Sometimes, it’s a little scary how willing we are to surrender our sense of disbelief in return for a decent story. Reading comics is such a common and accessible form of escapism that in order for the experience to be a good one, we readily throw our support behind a proven writer for the story to succeed, and, I suppose, give ourselves the feeling that the time was well-spent.
I’m always pleased to discover new sources of storytelling, like Tim Seeley’s one-shot special Wonder Woman/Steve Trevor we look at this week; what a wonderful read. So much to talk about … and not enough time to appreciate how much we surrender when we read.
Well, let’s see if we can address that and get to the list.
The Night Owl Society #3
There’s just so much that I can emote about how great this short, encapsulated series. It’s been a very quick and short run on this story – three issues, but it’s exactly what it needed to be. While the sequential lay-out of the story is fairly simplistic, the story is a remarkably poignant and succinct one that quickly and authentically captures the imagination of a young reader.
While the ideas it represents are fairly mature, it underlines how much young people have matured in our society. After all, they can appreciate crime and shades of grey morality, even though they are young in years. One of the disadvantages of an information-rich society is that teenagers are exposed to mature concepts very early and are forced to apply their data-rich, experience-poor sense of judgement to scenarios. However, despite their inexperience, they are able to survive and succeed.

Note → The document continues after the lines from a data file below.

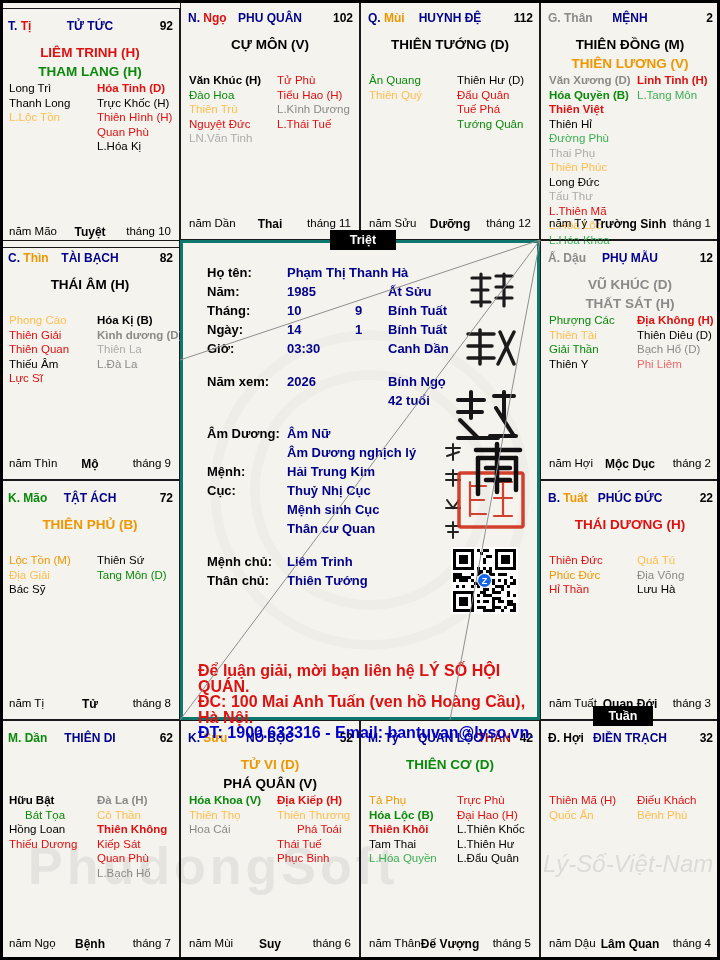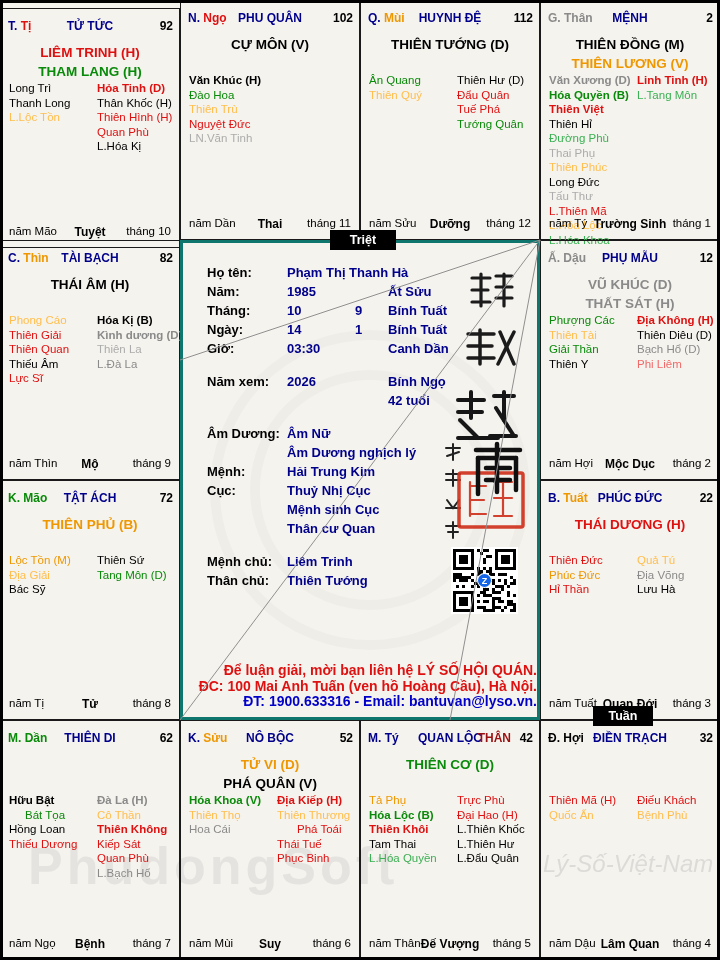"Tử Phù" div.slist { html: none -> <div> <div>Tử Phù</div> <div>Tiểu Hao (H)</div> <div>L.Kình Dương</div> <div>L.Thái Tuế</div> </div> }
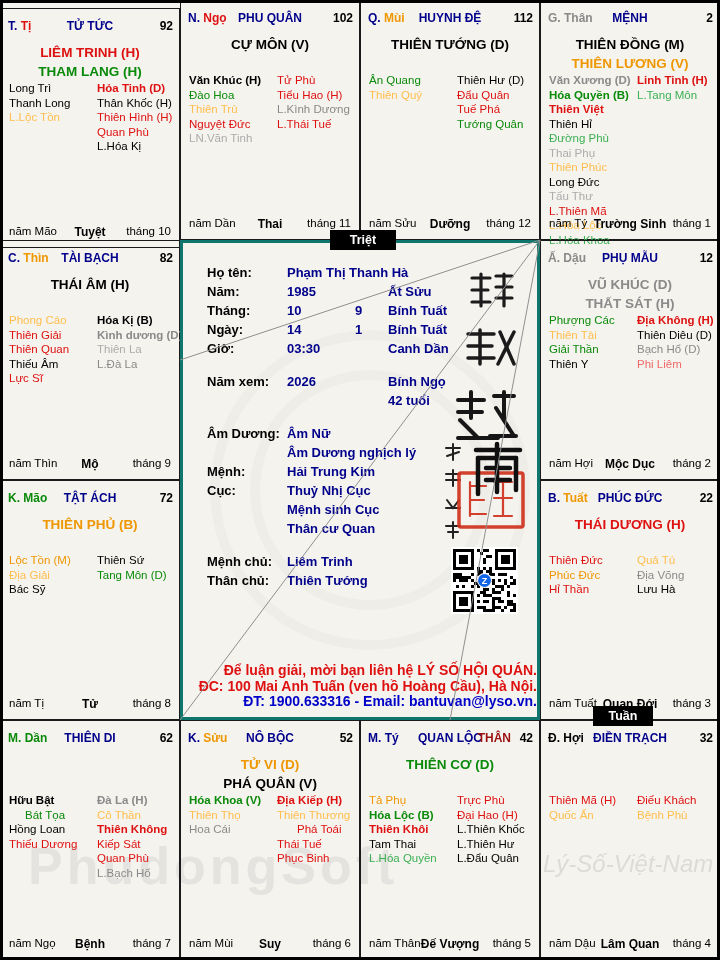"Thân Khốc (H)" div { text: Thân -> Trực }
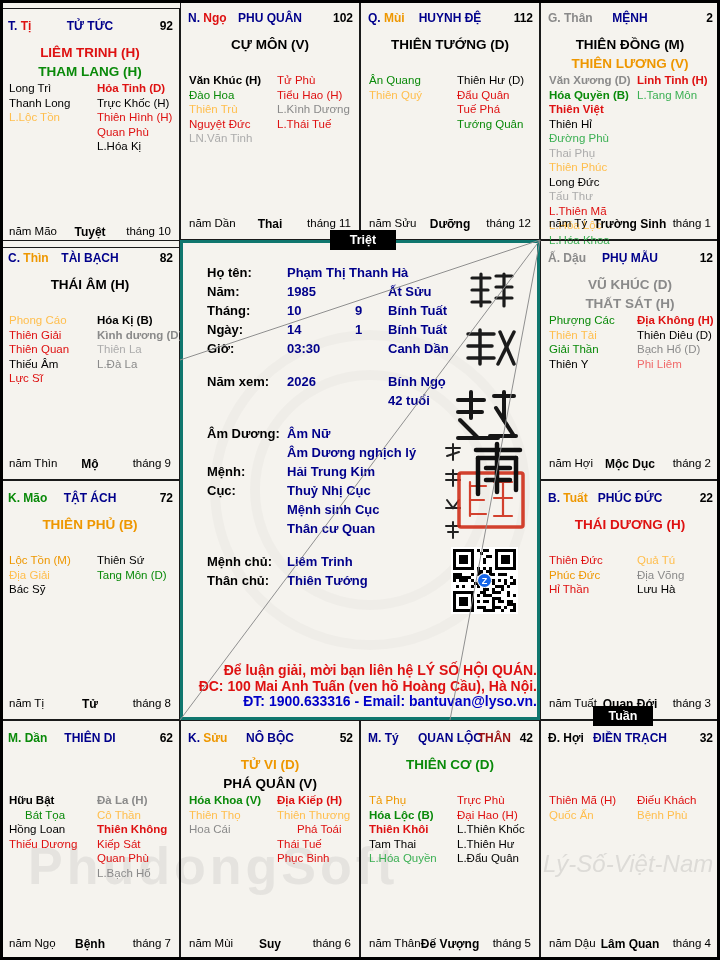"Để luận giải, mời bạn" #contact { font-size: 14px -> 16px; left: 8px -> 15px; text-align: right -> left }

This story illustrates this paradigm so perfectly and allows the protagonists to make a judgement that we hope that young people today are able to make. It’s sad that kids are forced to face these realities so young, but reassuring that there is hope for them to do the right thing. What a great story and James Venhaus and Pius Bak should be proud of the intricate and enjoyable story they’ve created.
Star Trek – New Visions #16
I’m not going to comment on the art. John Byrne isn’t taking praise for the art other than the labour-intensive process he goes through to find and arrange the images he needs to tell the story. Even though he actually does create some original pieces of art for his project using Photoshop or some such software, he doesn’t really give himself credit other than the amount of time it takes to comb through available images and select what he needs. He really just has a great eye for photo arrangement and I think he’d agree with that.
Still, it’s the story and the understanding of the basic nuances of the Original Series that should be recognized here.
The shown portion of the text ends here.